### EXERCISE INSTRUCTIONS
Gather all lines in the records below that include the word "order".

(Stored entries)
* * *
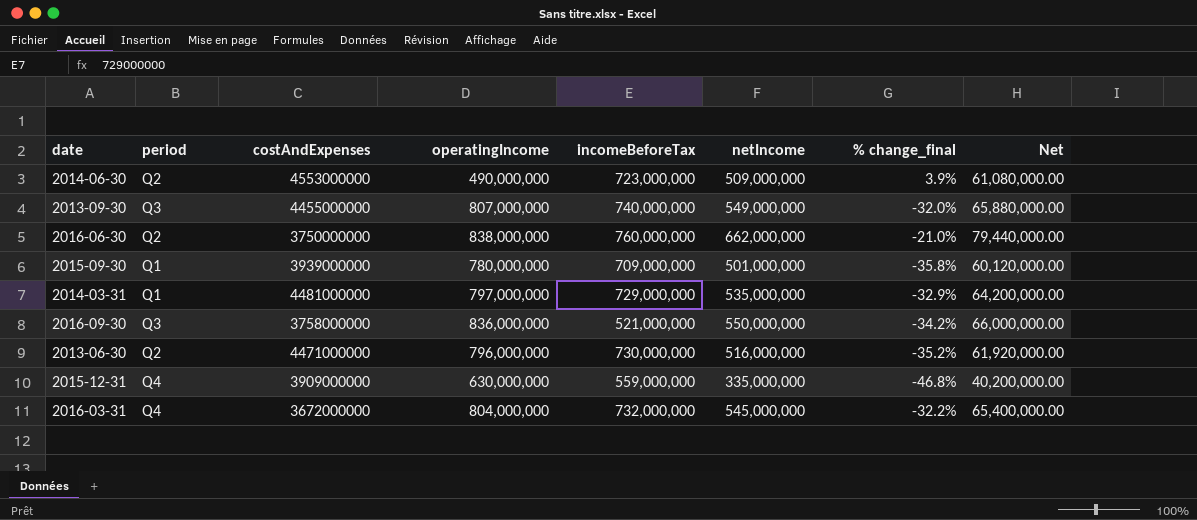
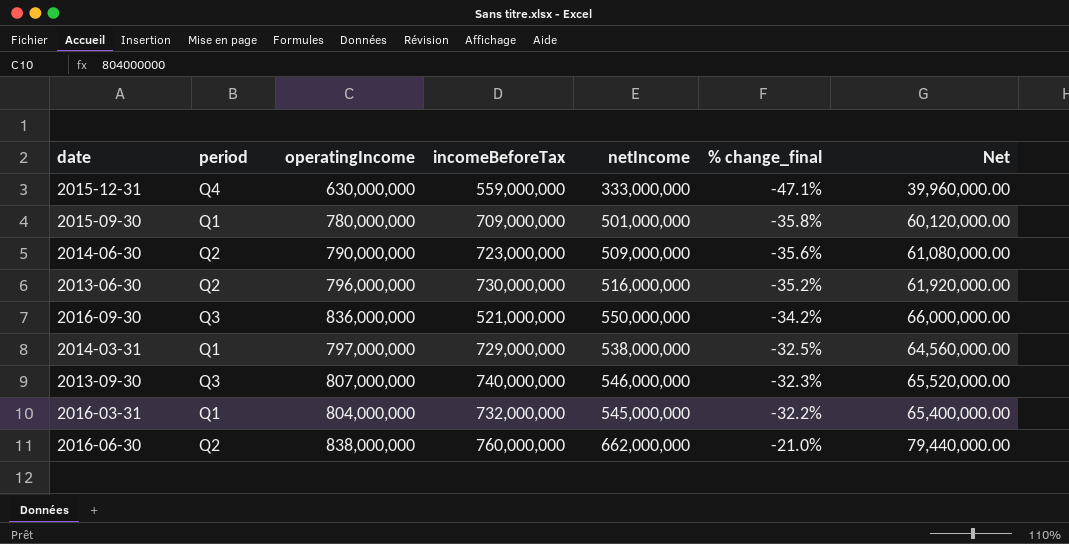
row order: none -> % change_final ascending
column costAndExpenses | position: 3 -> none
2015-12-31 | netIncome: 335,000,000 -> 333,000,000
2015-12-31 | % change_final: -46.8% -> -47.1%
2015-12-31 | Net: 40,200,000.00 -> 39,960,000.00
2014-06-30 | operatingIncome: 490,000,000 -> 790,000,000
2014-06-30 | % change_final: 3.9% -> -35.6%
2014-03-31 | netIncome: 535,000,000 -> 538,000,000
2014-03-31 | % change_final: -32.9% -> -32.5%
2014-03-31 | Net: 64,200,000.00 -> 64,560,000.00
2013-09-30 | netIncome: 549,000,000 -> 546,000,000
2013-09-30 | % change_final: -32.0% -> -32.3%
2013-09-30 | Net: 65,880,000.00 -> 65,520,000.00
2016-03-31 | period: Q4 -> Q1

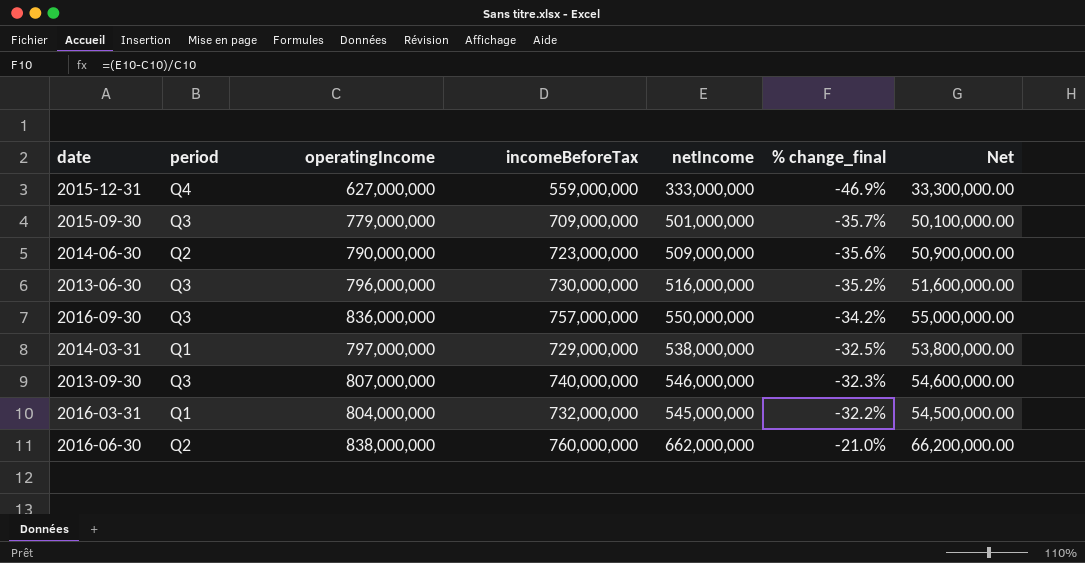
column Net | formula: [netIncome] * 0.12 -> [netIncome] * 0.1
2015-12-31 | operatingIncome: 630,000,000 -> 627,000,000
2015-12-31 | % change_final: -47.1% -> -46.9%
2015-09-30 | period: Q1 -> Q3
2015-09-30 | operatingIncome: 780,000,000 -> 779,000,000
2015-09-30 | % change_final: -35.8% -> -35.7%
2013-06-30 | period: Q2 -> Q3
2016-09-30 | incomeBeforeTax: 521,000,000 -> 757,000,000

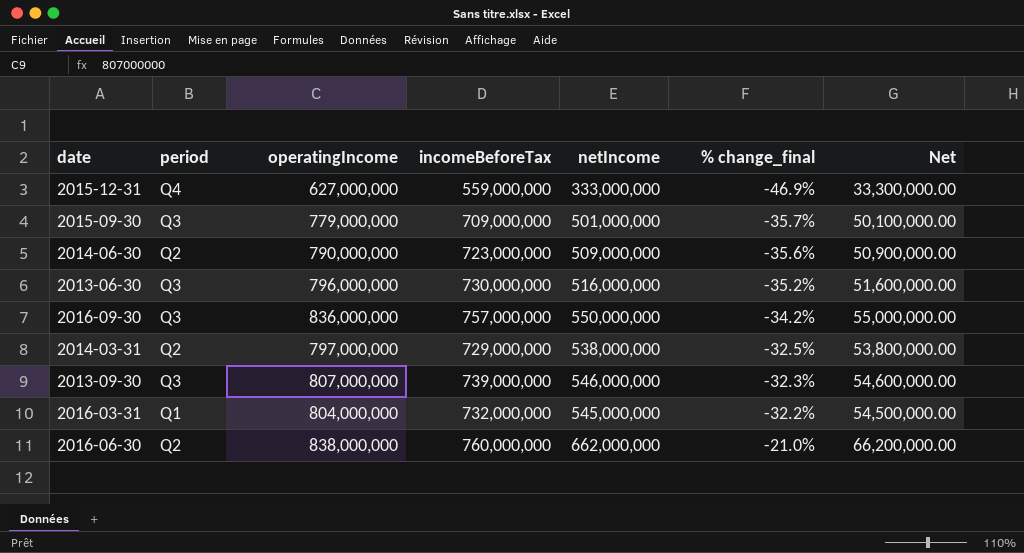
2014-03-31 | period: Q1 -> Q2
2013-09-30 | incomeBeforeTax: 740,000,000 -> 739,000,000

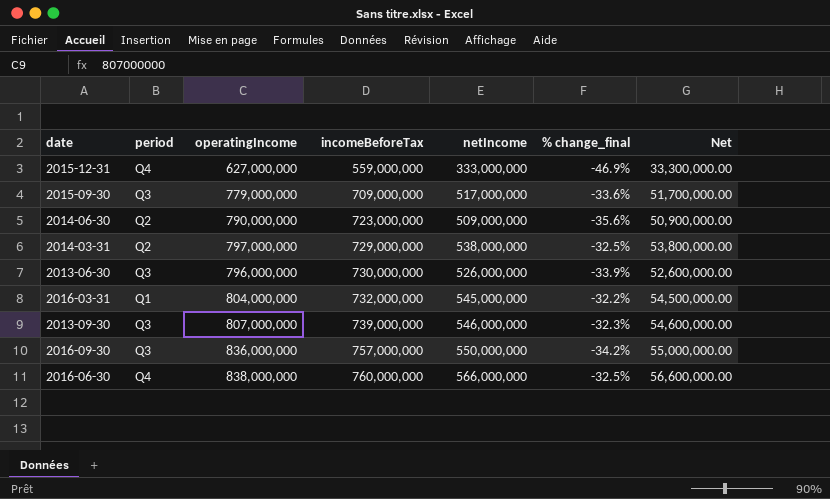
row order: % change_final ascending -> incomeBeforeTax ascending
2015-09-30 | netIncome: 501,000,000 -> 517,000,000
2015-09-30 | % change_final: -35.7% -> -33.6%
2015-09-30 | Net: 50,100,000.00 -> 51,700,000.00
2013-06-30 | netIncome: 516,000,000 -> 526,000,000
2013-06-30 | % change_final: -35.2% -> -33.9%
2013-06-30 | Net: 51,600,000.00 -> 52,600,000.00
2016-06-30 | period: Q2 -> Q4
2016-06-30 | netIncome: 662,000,000 -> 566,000,000
2016-06-30 | % change_final: -21.0% -> -32.5%
2016-06-30 | Net: 66,200,000.00 -> 56,600,000.00

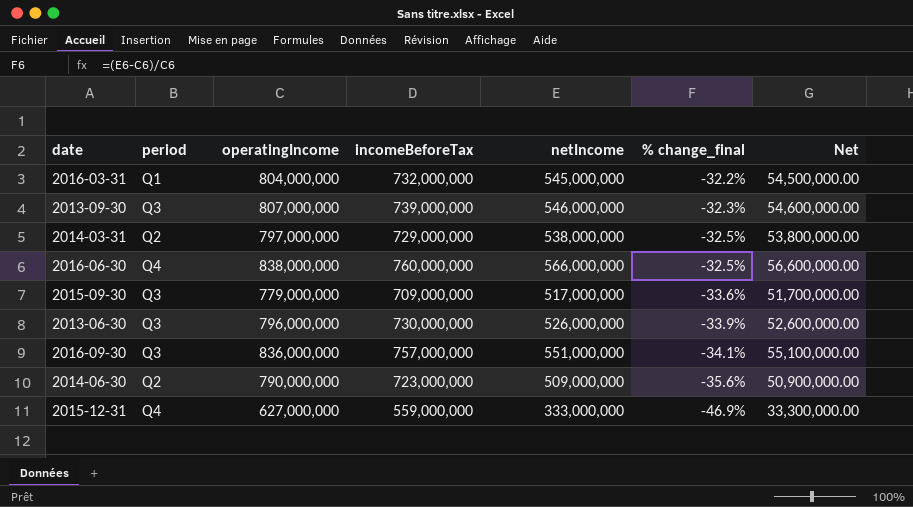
row order: incomeBeforeTax ascending -> % change_final descending
2016-09-30 | netIncome: 550,000,000 -> 551,000,000
2016-09-30 | % change_final: -34.2% -> -34.1%
2016-09-30 | Net: 55,000,000.00 -> 55,100,000.00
* * *
### EXPECTED ANSWER
row order: none -> % change_final ascending
row order: % change_final ascending -> incomeBeforeTax ascending
row order: incomeBeforeTax ascending -> % change_final descending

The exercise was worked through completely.